_Work to be completed:_
Wherever the string "China" turns up in the data, copy the whole line.

--- Available data Enclosed Below ---

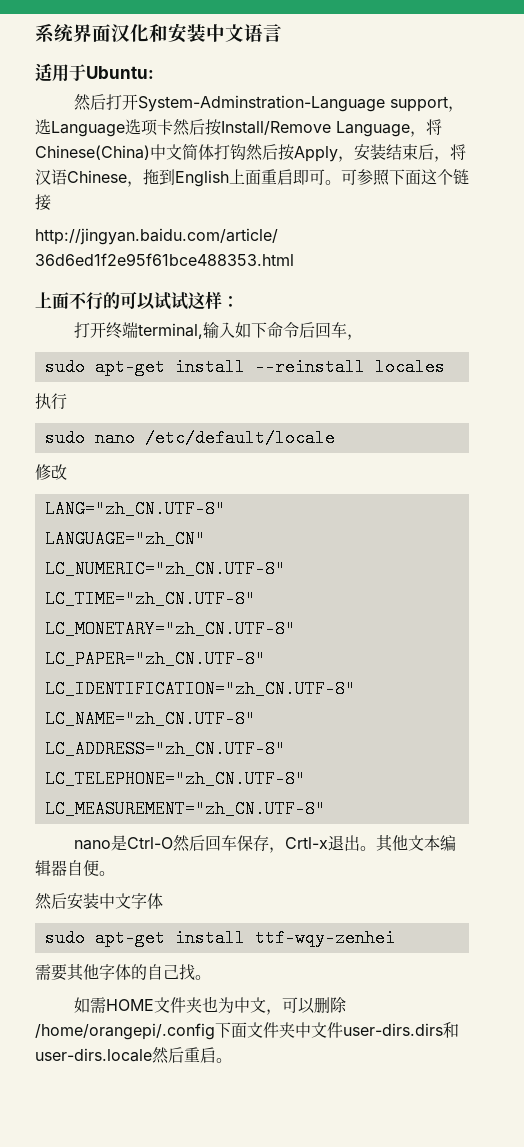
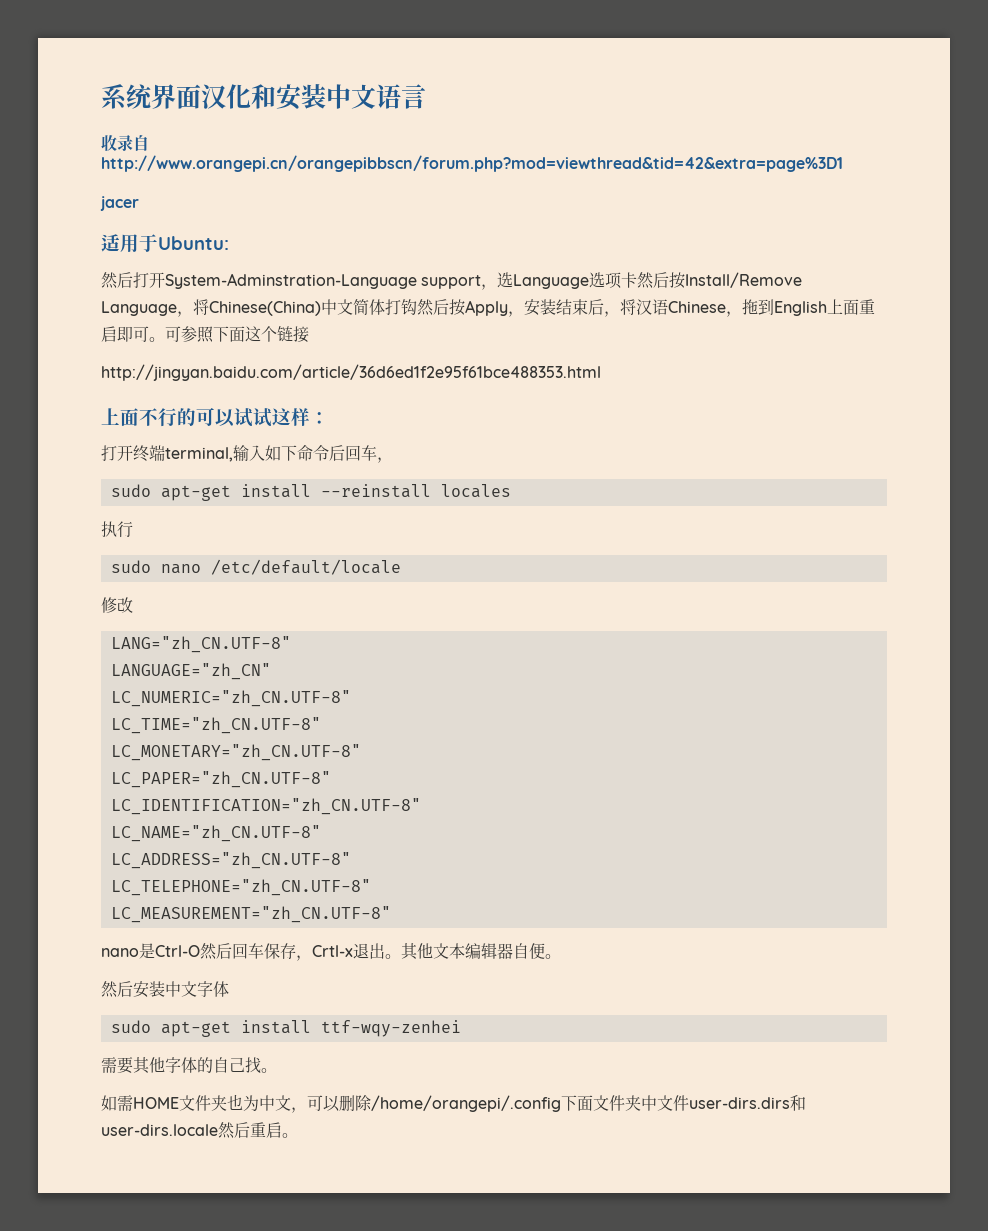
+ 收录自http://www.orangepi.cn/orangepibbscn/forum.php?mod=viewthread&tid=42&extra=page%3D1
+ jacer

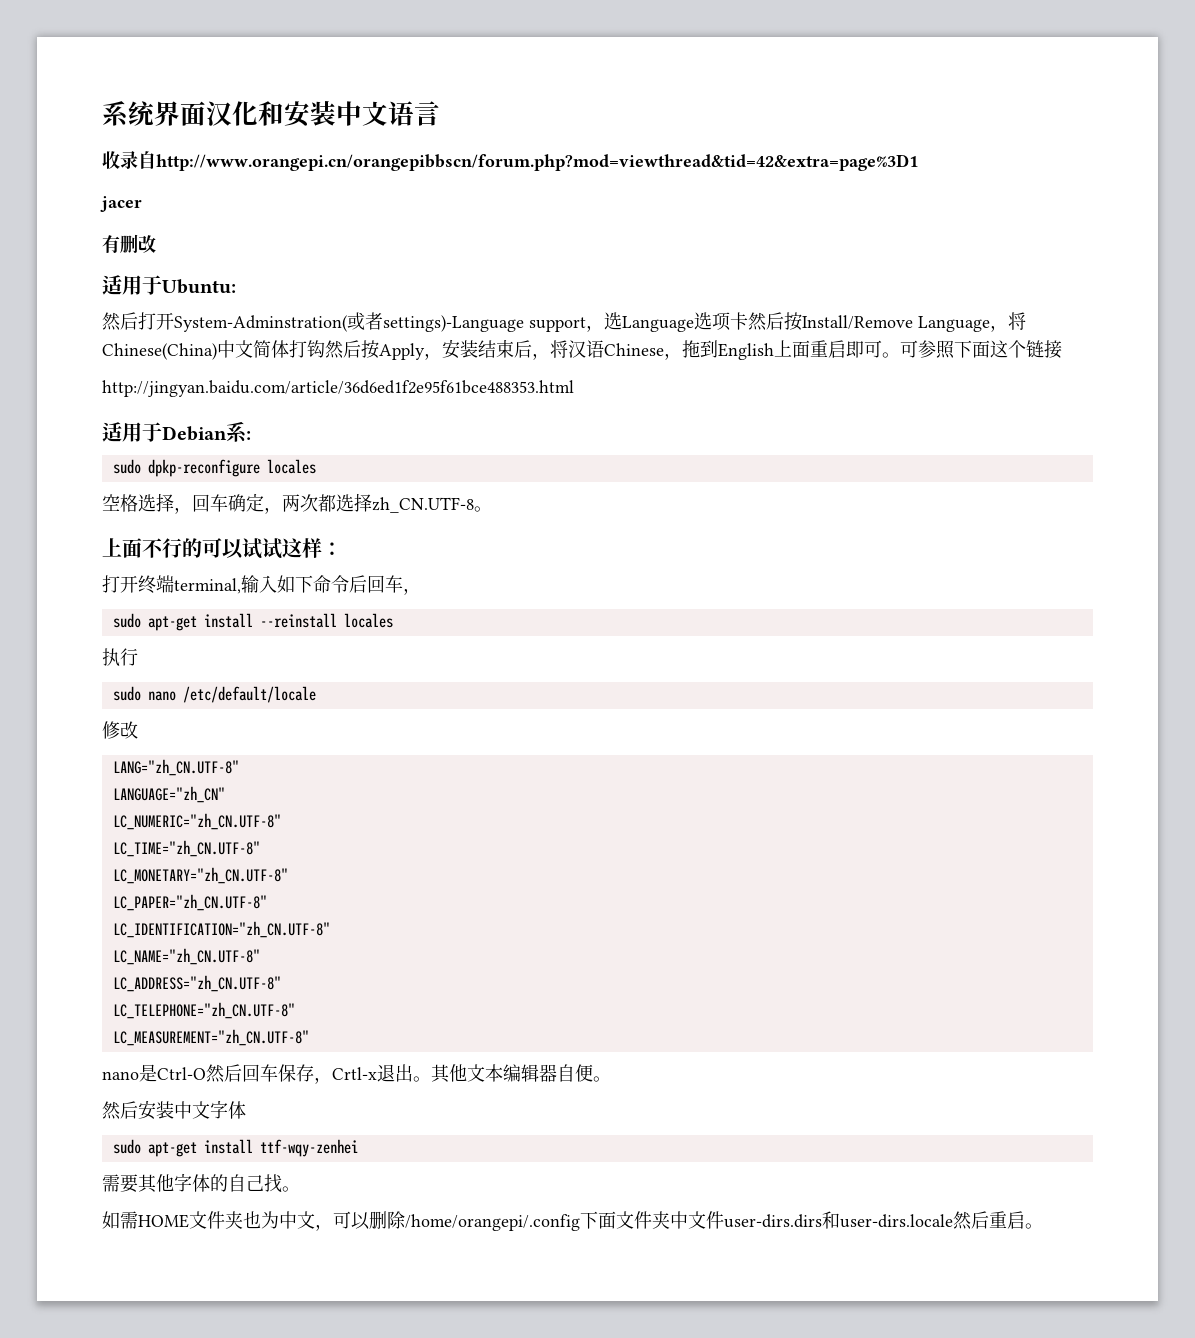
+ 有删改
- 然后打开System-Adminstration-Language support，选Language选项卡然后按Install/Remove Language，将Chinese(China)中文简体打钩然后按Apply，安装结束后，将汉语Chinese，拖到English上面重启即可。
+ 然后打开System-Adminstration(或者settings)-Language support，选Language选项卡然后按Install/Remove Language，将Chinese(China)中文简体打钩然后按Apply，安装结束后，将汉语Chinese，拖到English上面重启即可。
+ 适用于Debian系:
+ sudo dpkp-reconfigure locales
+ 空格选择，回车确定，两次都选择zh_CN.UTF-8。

--- End of Enclosed Available data ---

_Written reply:_
- 然后打开System-Adminstration-Language support，选Language选项卡然后按Install/Remove Language，将Chinese(China)中文简体打钩然后按Apply，安装结束后，将汉语Chinese，拖到English上面重启即可。
+ 然后打开System-Adminstration(或者settings)-Language support，选Language选项卡然后按Install/Remove Language，将Chinese(China)中文简体打钩然后按Apply，安装结束后，将汉语Chinese，拖到English上面重启即可。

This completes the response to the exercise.